» Exercise requirements
Below is a listing; restate from it, character for character, the lines beginning at the line holding "color: #0c4a6e ->" and ending at the line holding "color: #0f172a ->", both included.

» Record extracts
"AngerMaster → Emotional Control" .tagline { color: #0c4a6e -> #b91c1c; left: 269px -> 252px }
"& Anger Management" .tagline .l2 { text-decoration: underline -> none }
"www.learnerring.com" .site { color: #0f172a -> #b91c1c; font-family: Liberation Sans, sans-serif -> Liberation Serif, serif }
--
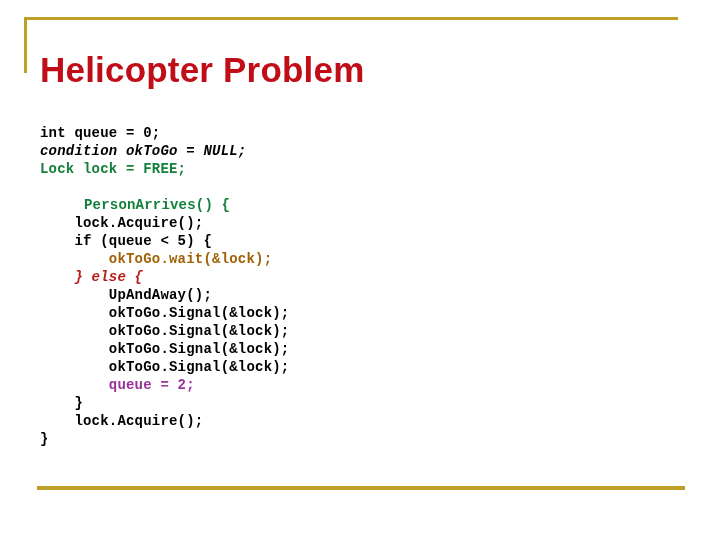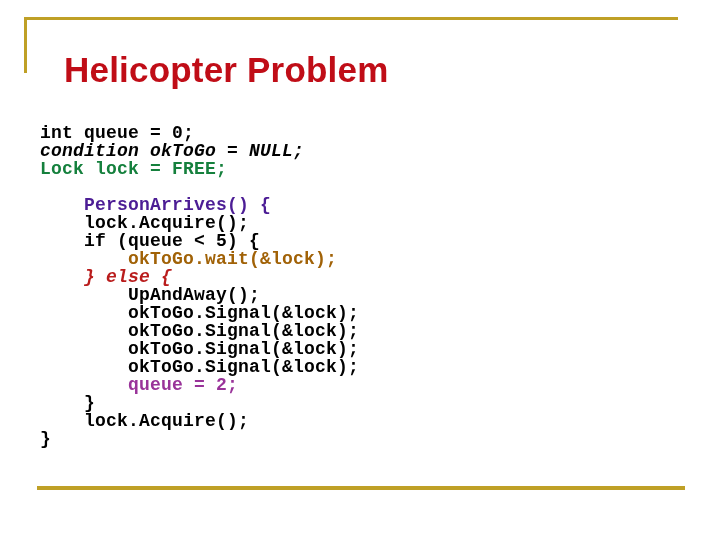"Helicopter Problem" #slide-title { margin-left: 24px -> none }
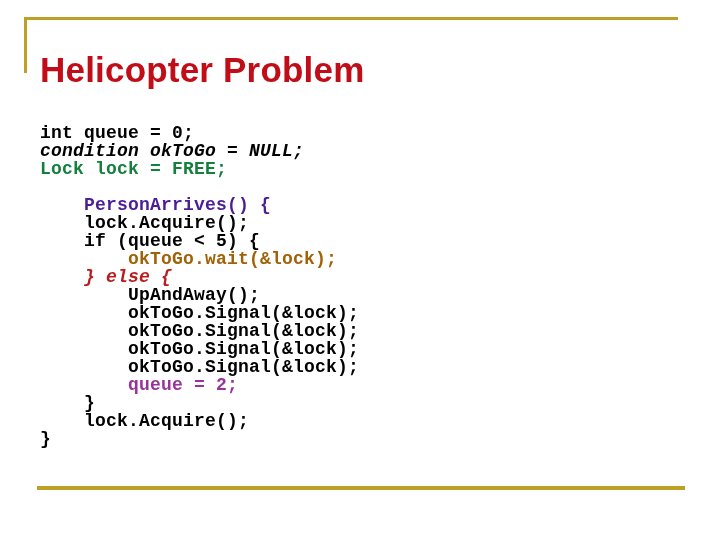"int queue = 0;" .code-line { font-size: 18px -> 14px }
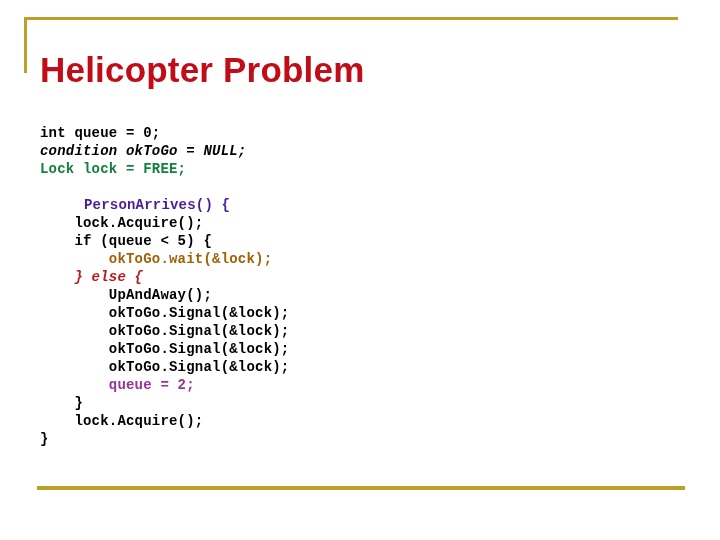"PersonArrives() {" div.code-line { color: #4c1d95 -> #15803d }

» Answer for the task
"AngerMaster → Emotional Control" .tagline { color: #0c4a6e -> #b91c1c; left: 269px -> 252px }
"& Anger Management" .tagline .l2 { text-decoration: underline -> none }
"www.learnerring.com" .site { color: #0f172a -> #b91c1c; font-family: Liberation Sans, sans-serif -> Liberation Serif, serif }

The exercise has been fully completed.